Washington, DC 20549

Re:   The Hartford Financial Services Group, Inc.
Form 8-K filed June 26, 2009
Form 8-K filed August 14, 2009
File No. 001-13958

Dear Mr. Riedler:

This letter is in response to your October 1, 2009 letter providing comments resulting from your review of the disclosure contained in the above-referenced filings. We have carefully considered your comments and provide our responses below. Our responses are referenced to the applicable comment and the paragraph numbering used for each response set forth below corresponds to the paragraph numbering used in your comment letter.

For your convenience, your comment is shown below in bold, italicized text, followed by our response.

Form 8-K filed June 26, 2009

1.   The Securities Purchase Agreement – Standard Terms filed in Exhibit 10.1 references various schedules and annexes. It does not appear that you have filed copies of Schedules B through F that are referenced therein.
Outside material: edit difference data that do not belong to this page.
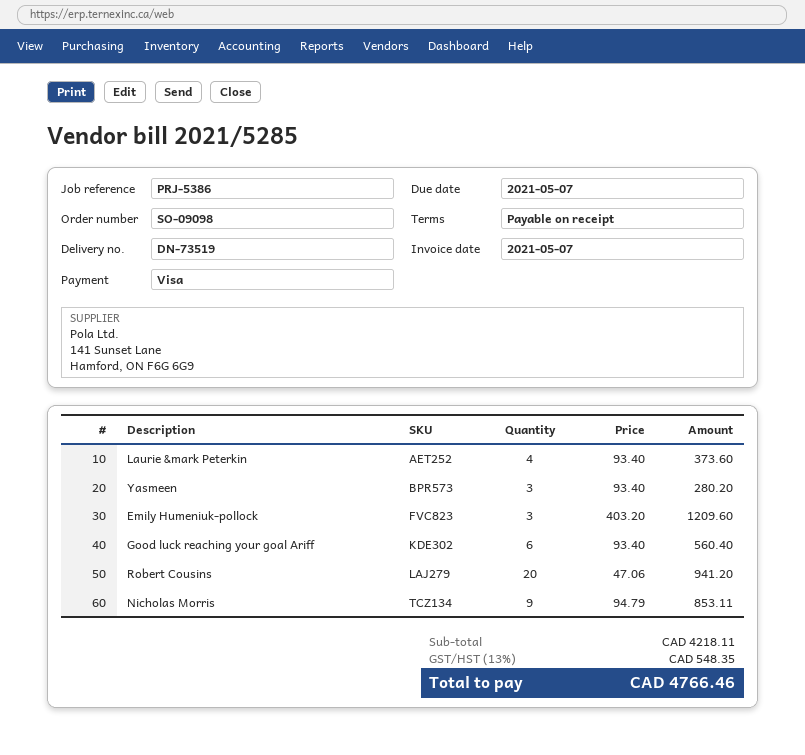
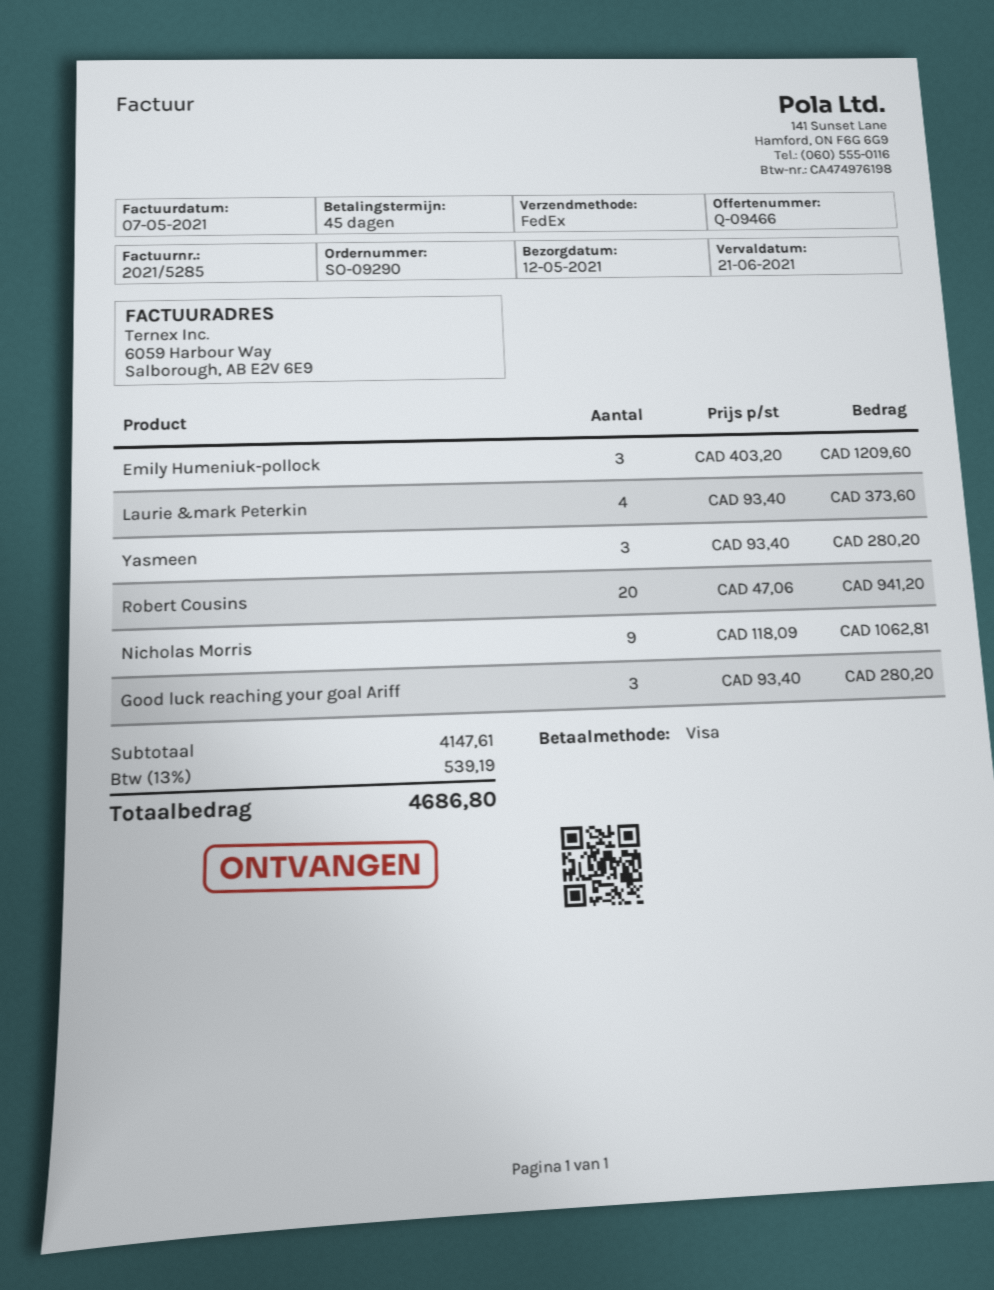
order number: SO-09098 -> SO-09290
payment terms: on receipt -> 45 days
due date: 2021-05-07 -> 2021-06-21
Good luck reaching your goal Ariff: 6 x 93.40 = 560.40 -> 3 x 93.40 = 280.20
Nicholas Morris: 9 x 94.79 = 853.11 -> 9 x 118.09 = 1062.81
subtotal: 4218.11 -> 4147.61
tax: 13% = 548.35 -> 13% = 539.19
total: 4766.46 -> 4686.80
Please be aware that when you file an agreement pursuant to Item 601(b)(10) of Regulation S-K you are required to file the entire agreement, including all exhibits, schedules, appendices and any document which is incorporated in the agreement. Please amend your Form 8-K to file a copy of Exhibit 10.1 with the full and complete agreement, including any exhibits, schedules and appendices which are included in such agreement. Alternately, please provide us with an analysis which supports your conclusions that such exhibits are not required to be filed.

Response: In response to the staff’s comment, we will file with the Securities and Exchange Commission an amended Form 8-K that includes Exhibit 10.1 and all exhibits and schedules thereto, including Schedules B through F.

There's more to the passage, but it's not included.